THE TASK
Exactly the lines from the top of the records below through the one containing "total: 285.41 -> 218.85" must be set down, with no line added or dropped.

DATA EXTRACTS
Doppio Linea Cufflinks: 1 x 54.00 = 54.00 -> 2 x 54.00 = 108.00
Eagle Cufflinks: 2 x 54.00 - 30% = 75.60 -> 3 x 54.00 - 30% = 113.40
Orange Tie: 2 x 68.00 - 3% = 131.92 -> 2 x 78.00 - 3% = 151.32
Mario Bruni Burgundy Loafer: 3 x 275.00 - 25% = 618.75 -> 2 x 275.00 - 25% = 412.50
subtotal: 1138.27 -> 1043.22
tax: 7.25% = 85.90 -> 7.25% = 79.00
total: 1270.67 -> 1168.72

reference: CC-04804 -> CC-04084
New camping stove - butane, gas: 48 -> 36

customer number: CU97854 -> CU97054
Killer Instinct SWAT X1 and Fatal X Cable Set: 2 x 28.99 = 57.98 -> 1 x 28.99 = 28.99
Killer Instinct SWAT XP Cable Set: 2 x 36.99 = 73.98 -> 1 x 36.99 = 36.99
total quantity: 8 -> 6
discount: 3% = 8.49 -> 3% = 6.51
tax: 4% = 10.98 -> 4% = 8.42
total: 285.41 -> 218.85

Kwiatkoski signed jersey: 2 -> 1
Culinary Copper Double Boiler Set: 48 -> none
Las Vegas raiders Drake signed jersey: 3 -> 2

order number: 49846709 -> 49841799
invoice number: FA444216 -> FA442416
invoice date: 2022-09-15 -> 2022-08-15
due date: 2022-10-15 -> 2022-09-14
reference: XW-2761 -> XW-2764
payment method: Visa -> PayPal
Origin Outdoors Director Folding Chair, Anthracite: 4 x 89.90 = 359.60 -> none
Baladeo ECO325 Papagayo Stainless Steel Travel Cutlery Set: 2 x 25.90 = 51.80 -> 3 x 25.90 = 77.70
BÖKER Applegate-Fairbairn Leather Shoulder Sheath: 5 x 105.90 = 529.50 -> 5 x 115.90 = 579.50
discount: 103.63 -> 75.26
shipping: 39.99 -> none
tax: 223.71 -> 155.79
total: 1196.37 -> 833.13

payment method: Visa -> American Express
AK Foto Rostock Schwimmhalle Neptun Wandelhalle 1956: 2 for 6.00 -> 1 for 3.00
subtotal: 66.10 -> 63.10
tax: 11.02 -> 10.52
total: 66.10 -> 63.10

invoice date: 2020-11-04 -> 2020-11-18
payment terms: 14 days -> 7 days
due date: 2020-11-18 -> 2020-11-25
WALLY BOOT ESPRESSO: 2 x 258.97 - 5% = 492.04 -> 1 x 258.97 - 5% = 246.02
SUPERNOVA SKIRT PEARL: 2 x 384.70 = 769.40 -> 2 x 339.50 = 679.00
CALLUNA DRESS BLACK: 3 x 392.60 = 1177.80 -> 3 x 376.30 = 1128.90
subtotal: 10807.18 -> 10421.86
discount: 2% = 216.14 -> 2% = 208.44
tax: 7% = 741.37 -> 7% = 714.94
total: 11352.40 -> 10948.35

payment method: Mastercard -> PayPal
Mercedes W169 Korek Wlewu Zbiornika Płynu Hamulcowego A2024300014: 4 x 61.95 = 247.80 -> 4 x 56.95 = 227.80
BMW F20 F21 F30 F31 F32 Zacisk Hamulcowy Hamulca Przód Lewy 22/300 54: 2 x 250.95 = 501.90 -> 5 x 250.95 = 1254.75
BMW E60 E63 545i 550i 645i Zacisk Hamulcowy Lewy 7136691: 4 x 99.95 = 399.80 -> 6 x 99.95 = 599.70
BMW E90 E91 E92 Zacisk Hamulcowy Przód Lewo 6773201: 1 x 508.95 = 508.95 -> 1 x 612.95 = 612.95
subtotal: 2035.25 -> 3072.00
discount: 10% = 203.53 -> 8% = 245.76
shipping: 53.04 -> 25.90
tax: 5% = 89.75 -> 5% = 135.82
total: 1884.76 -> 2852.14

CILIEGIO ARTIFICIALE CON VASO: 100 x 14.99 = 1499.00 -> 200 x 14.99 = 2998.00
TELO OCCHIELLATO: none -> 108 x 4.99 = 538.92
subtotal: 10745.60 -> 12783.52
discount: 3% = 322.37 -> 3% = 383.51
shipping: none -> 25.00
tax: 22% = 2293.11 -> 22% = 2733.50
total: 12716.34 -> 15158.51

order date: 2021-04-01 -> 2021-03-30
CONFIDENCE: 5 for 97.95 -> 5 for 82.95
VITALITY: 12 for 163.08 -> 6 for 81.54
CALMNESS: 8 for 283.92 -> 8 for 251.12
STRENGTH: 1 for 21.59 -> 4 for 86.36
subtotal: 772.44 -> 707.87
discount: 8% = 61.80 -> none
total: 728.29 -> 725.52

TASK RESULT
Doppio Linea Cufflinks: 1 x 54.00 = 54.00 -> 2 x 54.00 = 108.00
Eagle Cufflinks: 2 x 54.00 - 30% = 75.60 -> 3 x 54.00 - 30% = 113.40
Orange Tie: 2 x 68.00 - 3% = 131.92 -> 2 x 78.00 - 3% = 151.32
Mario Bruni Burgundy Loafer: 3 x 275.00 - 25% = 618.75 -> 2 x 275.00 - 25% = 412.50
subtotal: 1138.27 -> 1043.22
tax: 7.25% = 85.90 -> 7.25% = 79.00
total: 1270.67 -> 1168.72

reference: CC-04804 -> CC-04084
New camping stove - butane, gas: 48 -> 36

customer number: CU97854 -> CU97054
Killer Instinct SWAT X1 and Fatal X Cable Set: 2 x 28.99 = 57.98 -> 1 x 28.99 = 28.99
Killer Instinct SWAT XP Cable Set: 2 x 36.99 = 73.98 -> 1 x 36.99 = 36.99
total quantity: 8 -> 6
discount: 3% = 8.49 -> 3% = 6.51
tax: 4% = 10.98 -> 4% = 8.42
total: 285.41 -> 218.85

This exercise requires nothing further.